Central bank policymakers struck a slightly more wary tone about inflation, which has jumped this year amid booming consumer demand for goods and supply snarls. While officials still expect quick cost increases to fade, how quickly that will happen is unclear.
Fed officials want to be prepared for any outcome at a time when the economy’s trajectory is marked by grave uncertainty. They are not sure when prices will begin to calm down, to what extent the labor market will recover the millions of jobs still missing after last year’s economic slump, or when they will begin to raise interest rates — which remain at rock-bottom to keep borrowing and spending cheap and easy.
So the central bank’s decision to dial back its other policy tool, large-scale bond purchases that keep money flowing through financial markets, was meant to give the Fed flexibility it might need to react to a shifting situation. Officials on Wednesday laid out a plan to slow their $120 billion in monthly Treasury bond and mortgage-backed security purchases by $15 billion a month starting in November. The purchases can lower long term interest rates and prod investors into investments that would spur growth.
Assuming that pace holds, the bond buying would stop altogether around the time of the central bank’s meeting next June — potentially putting the Fed in a position to lift interest rates by the middle of next year.
The Fed is not yet saying that higher rates, a powerful tool that can swiftly slow demand and work to offset inflation, are imminent. Policymakers would prefer to leave them low for some time to allow the labor market to heal as much as possible.
But the move announced on Wednesday will leave them more nimble to react if inflation remains sharply elevated into 2022 instead of beginning to moderate. Many officials would not want to lift interest rates while they are still buying bonds, because doing so would mean that one tool was stoking the economy while the other was restraining it.
“We think we can be patient,” Jerome H. Powell, the Fed’s chair, said of the path ahead for interest rates. “If a response is called for, we will not hesitate.”
Congress has given the Fed two jobs: achieving and maintaining stable prices and maximum employment.
Those are tricky tasks in 2021. Twenty months into the global coronavirus pandemic, inflation has shot higher, with prices climbing 4.4 percent in the year through September. That is well above the 2 percent price gains the Fed aims for on average over time.
At the same time, far fewer people are working than did before the pandemic. About five million jobs are missing compared to February 2020. But that shortfall is hard to interpret, because businesses across the country are struggling to fill open positions and wages are quickly rising, hallmarks of a strong job market.
For now, the Fed is betting that inflation will fade and the labor market will lure back workers, who might be lingering on the sidelines to avoid catching the coronavirus or because they have child care or other issues that are keeping them at home.
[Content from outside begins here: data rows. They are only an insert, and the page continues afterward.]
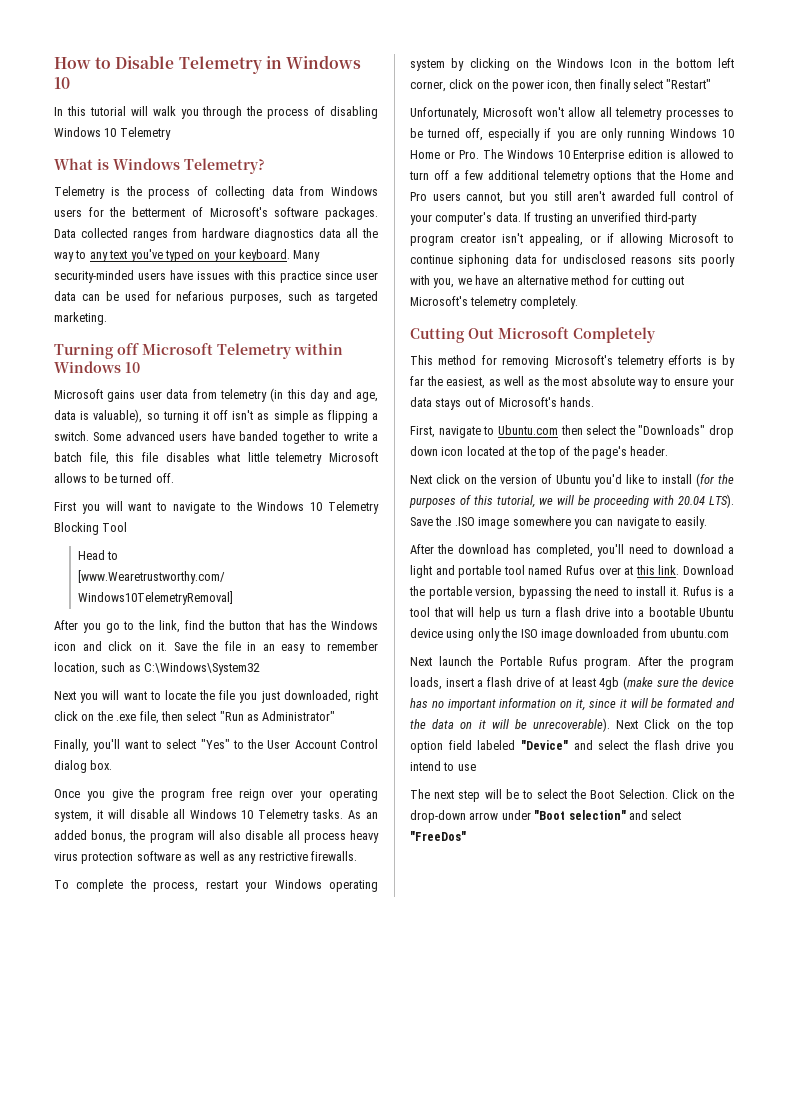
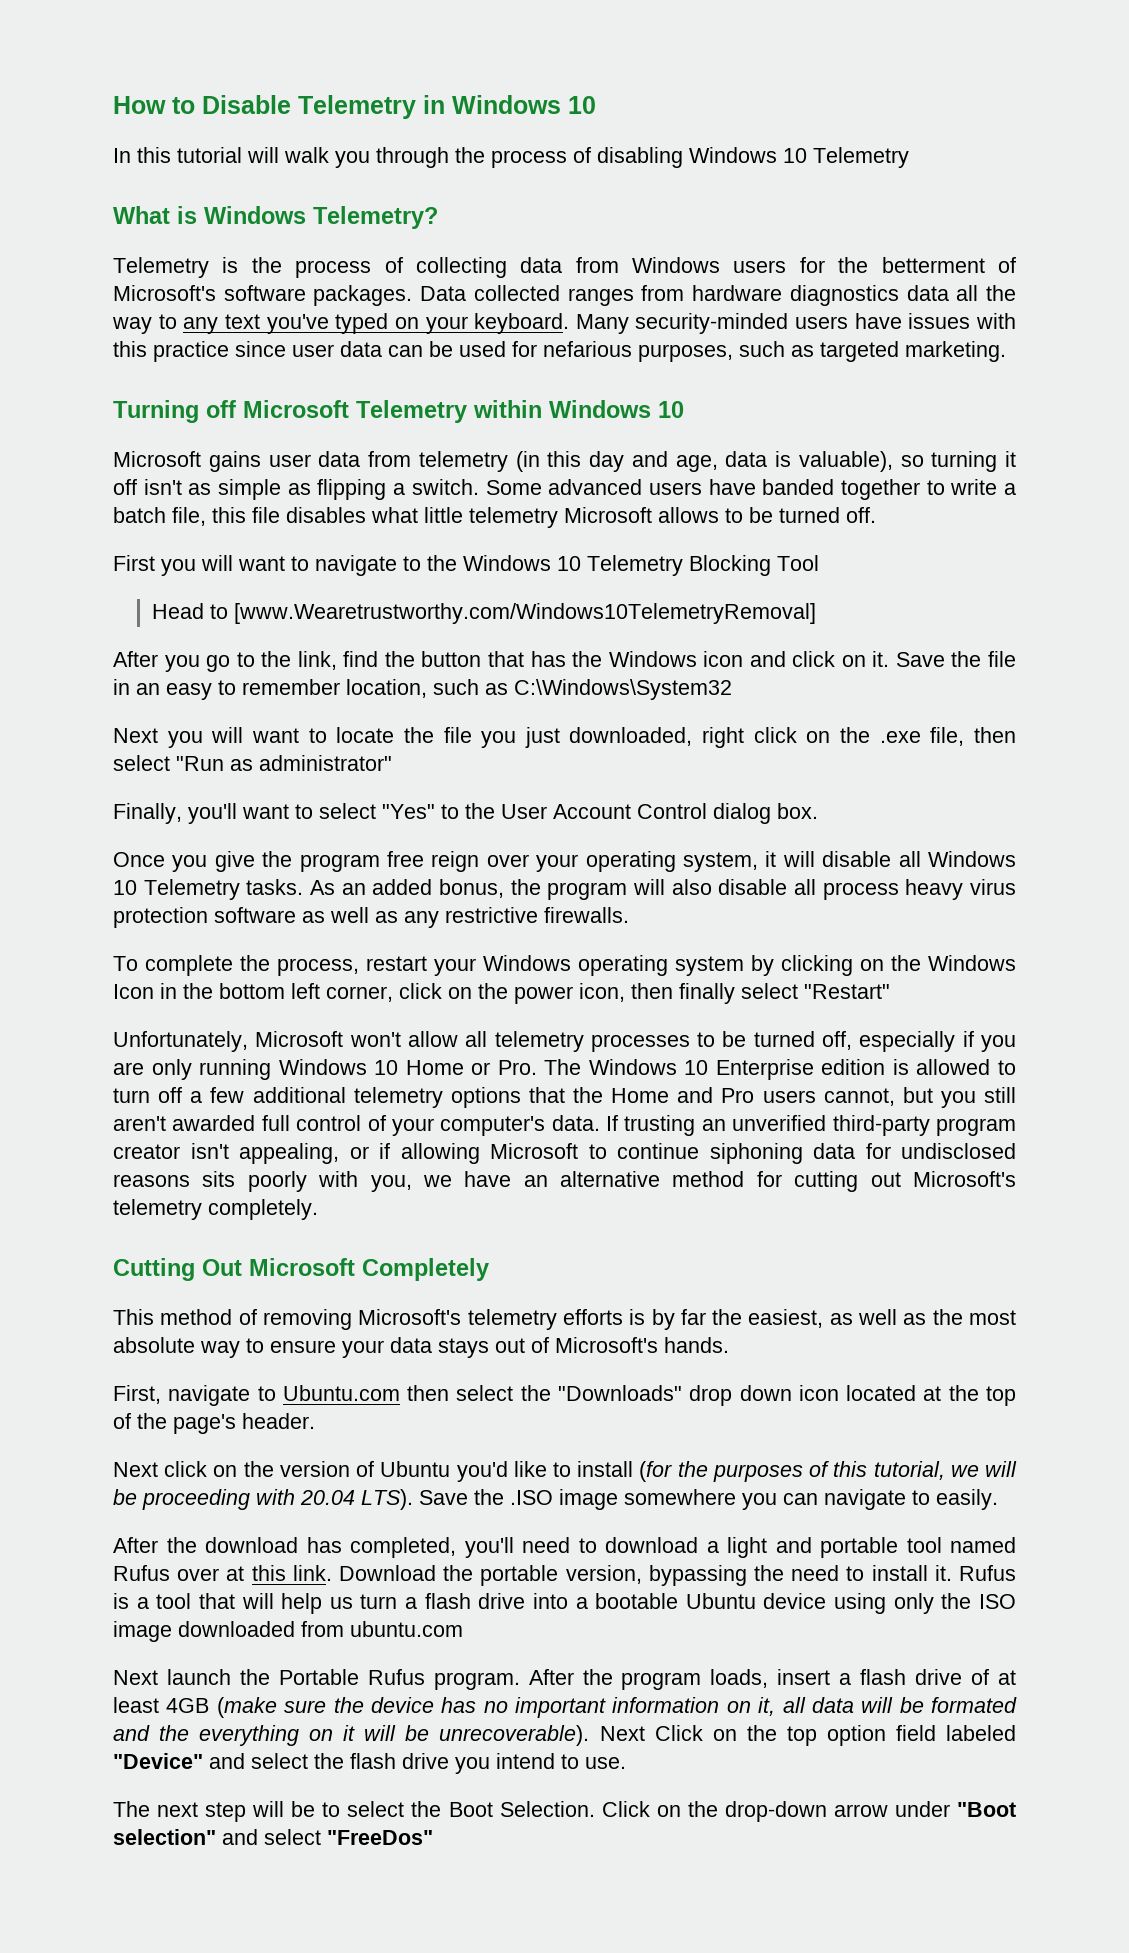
[262,711,336,721] Administrator" -> [259,755,392,771] administrator"
[481,355,497,365] for -> [238,1309,257,1325] of
[599,677,620,690] 4gb -> [166,1698,210,1713] 4GB
[588,699,627,708] since it -> [782,1697,854,1713] all data
[432,719,455,729] data -> [199,1725,300,1746] everything
[457,764,476,771] use -> [585,1757,626,1769] use.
“There’s room for a whole lot of humility here,” Mr. Powell said, explaining that it was hard to assess how quickly the employment rate might recover. “It’s a complicated situation.”
Officials have already been surprised this year by how much inflation has surged and how long that pop has lasted. They had expected some run-up in prices as the cost of dining out and air travel bounced back from pandemic-lockdown lows, but the severity of the supply chain disruptions and the continued strength of consumer demand has caught Fed officials and many economists by surprise.
In their November policy statement, Fed officials predicted that this burst of inflation would fade, but they toned down their confidence on that view. They said previously that factors causing elevated inflation were transitory, but they updated that language on Wednesday to say that the drivers were “expected to be” transitory, acknowledging growing uncertainty.
“Supply and demand imbalances related to the pandemic and the reopening of the economy have contributed to sizable price increases in some sectors,” the statement added.
The Fed is willing to tolerate a temporary bout of quick inflation as the economy reopens from the pandemic, but if consumers and businesses come to expect persistently higher prices, that could spell trouble. High and erratic inflation that persists would make it hard for businesses to plan and might eat away at wage increases for workers who lack bargaining power.
“We have to be aware of the risks — particularly now the risk of significantly higher inflation,” Mr. Powell said. “And we have to be in position to address that risk should it create a threat of more-persistent, longer-term inflation.”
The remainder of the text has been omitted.